*** MATERIALS PROVIDED Section Begins ***

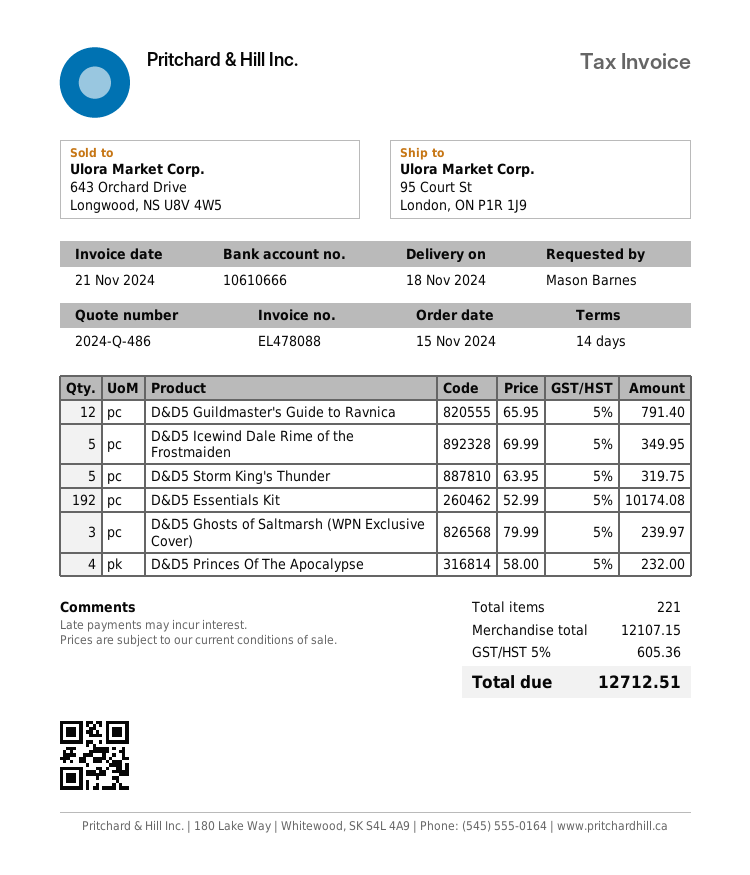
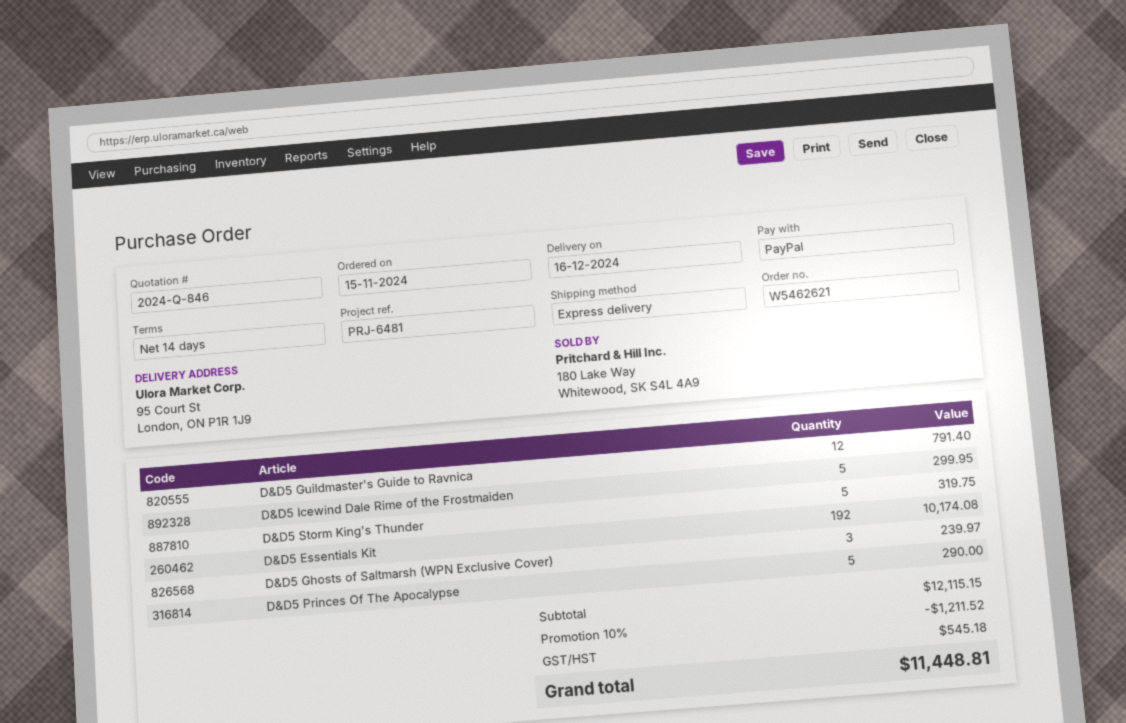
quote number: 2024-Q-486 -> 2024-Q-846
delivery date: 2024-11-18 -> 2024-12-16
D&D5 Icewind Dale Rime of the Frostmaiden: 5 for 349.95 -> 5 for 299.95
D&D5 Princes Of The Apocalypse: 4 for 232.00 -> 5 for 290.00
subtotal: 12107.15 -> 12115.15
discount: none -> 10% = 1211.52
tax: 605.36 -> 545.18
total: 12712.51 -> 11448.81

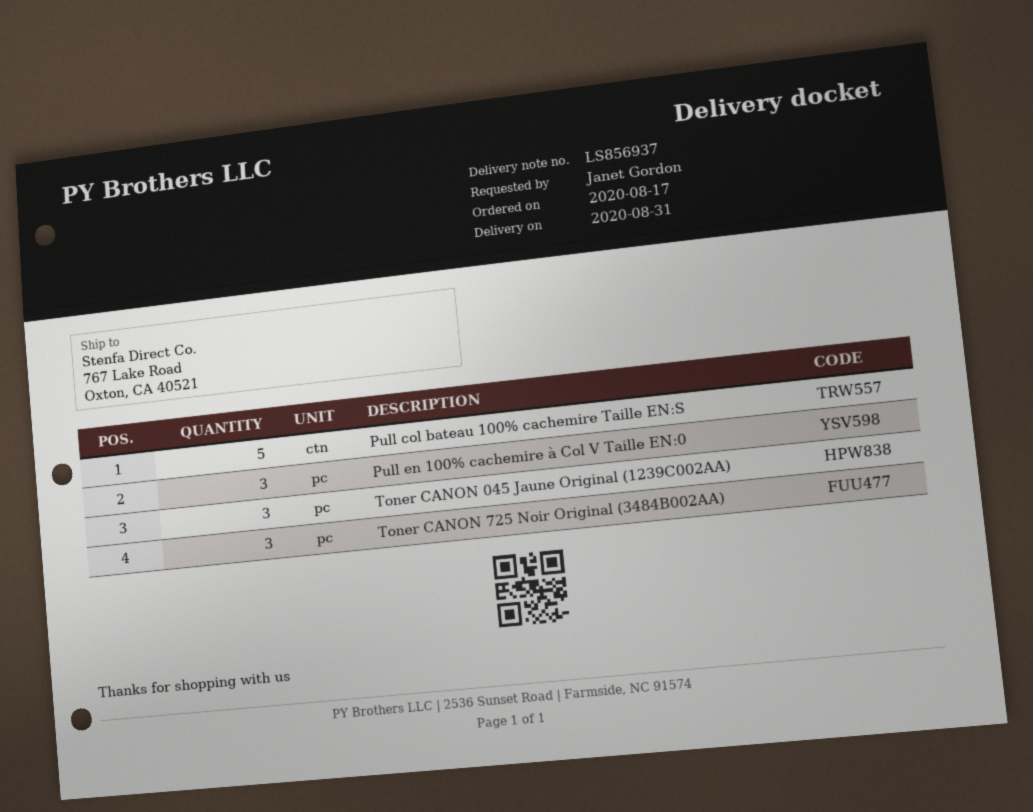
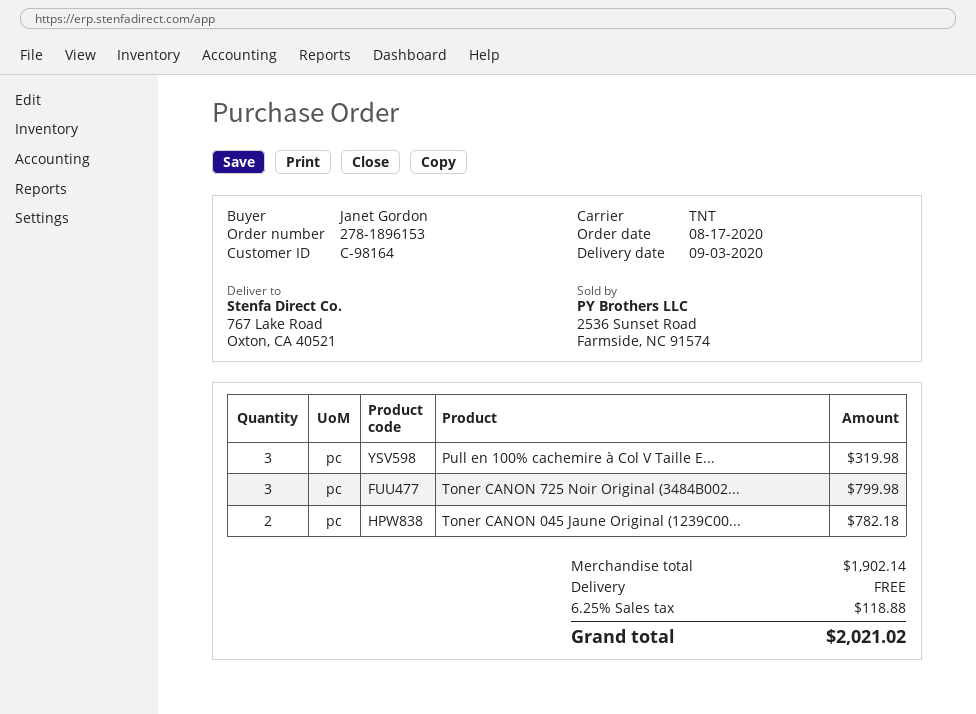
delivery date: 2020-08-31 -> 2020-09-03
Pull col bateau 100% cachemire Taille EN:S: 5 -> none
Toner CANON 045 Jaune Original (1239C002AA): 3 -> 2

*** MATERIALS PROVIDED Section Ends ***

EXERCISE AIM: Among the lines of the data, identify those with the word "date". Copy each of them.

EXPECTED ANSWER:
delivery date: 2024-11-18 -> 2024-12-16
delivery date: 2020-08-31 -> 2020-09-03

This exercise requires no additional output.